On the other hand, we question this expert about the blue eye color that, as she claims, does not exist, and whose explanation is based on the fact that human beings and many vertebrates do not have blue pigment, we do not generate it, so the one we see in the eyes is due to a similar optical effect and through which we see the blue sky.

"We only have two types of pigments, melanin, in our body: one dark brown and another like reddish orange. The mixture of the two causes us to have different colors in our eyes. In the case of blue eyes, we see them that way because Those eyes have very little melanin of the two types that we have mentioned, and this means that when any type of light enters the eyes, in the same way that light is dispersed in the atmosphere, and that is why we see the blue sky, so It does it in the eye, where it also disperses because it cannot be absorbed by melanin," says Conchi Lillo.

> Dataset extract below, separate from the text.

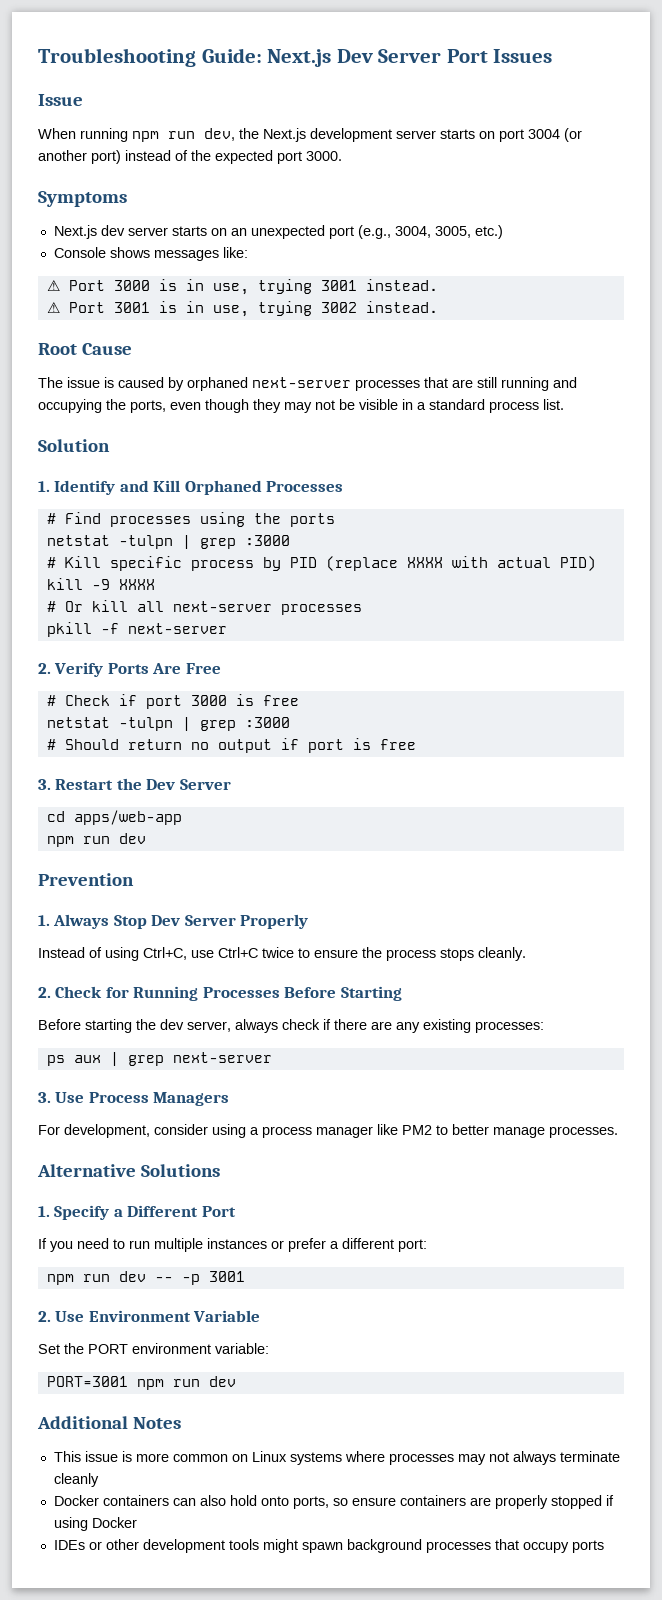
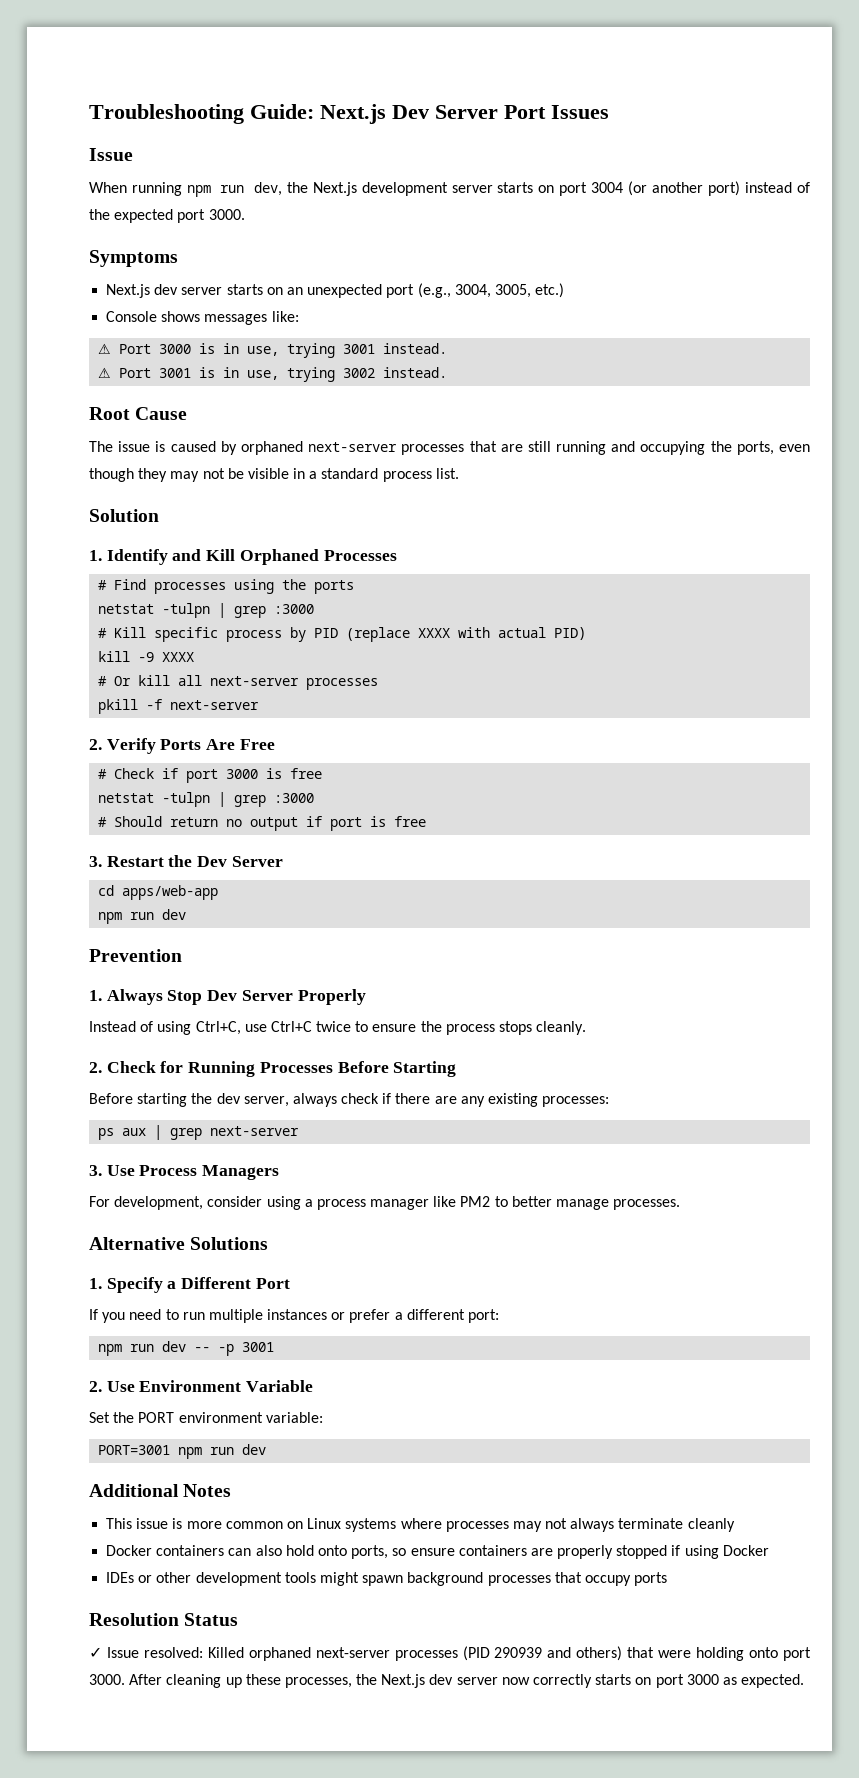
+ Resolution Status
+ ✓ Issue resolved: Killed orphaned next-server processes (PID 290939 and others) that were holding onto port 3000. After cleaning up these processes, the Next.js dev server now correctly starts on port 3000 as expected.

Finally, we are all clear that it is around one year when the color of children's eyes is defined and remains more or less what they will be like in adulthood, but for a large part of the population it is unknown that the color of the eyes changes over the years: "From the moment you are born, the color of your eyes changes, and even specks appear in your eyes that you did not have, some areas are lighter or darker, or the amount of melanin inside can change. of an eye due to the amount of light that is illuminating your eye at a given moment; and the consolidation of the pigmentation of your skin, your hair, and your eyes changes over the years.

Although we may not realize it, it also states that the eye is irrigated by blood vessels, and if there is a problem, such as diabetic retinopathy, there may also be some small change in the pigmentation of the iris over the years.

"The color of our eyes and our skin depends on the sum of many factors and one of them is the amount of melanin we have. This comes from the expression of 400 different genes. So the color of your skin, your eyes, and your hair is determined by the number of those 400 genes that have been expressed," he adds.

Furthermore, the biologist and doctor in Neuroscience points out here that children are born with poor pigmentation and little by little it is consolidated and that is why it is essential to protect them from ultraviolet radiation on the skin and eyes, because they do not have consolidated pigmentation. pigmentation: "You should also wear sunglasses to protect yourself from the sun's ultraviolet radiation. We are aware of the importance of protective cream on the skin, especially in children, but we forget about the eyes."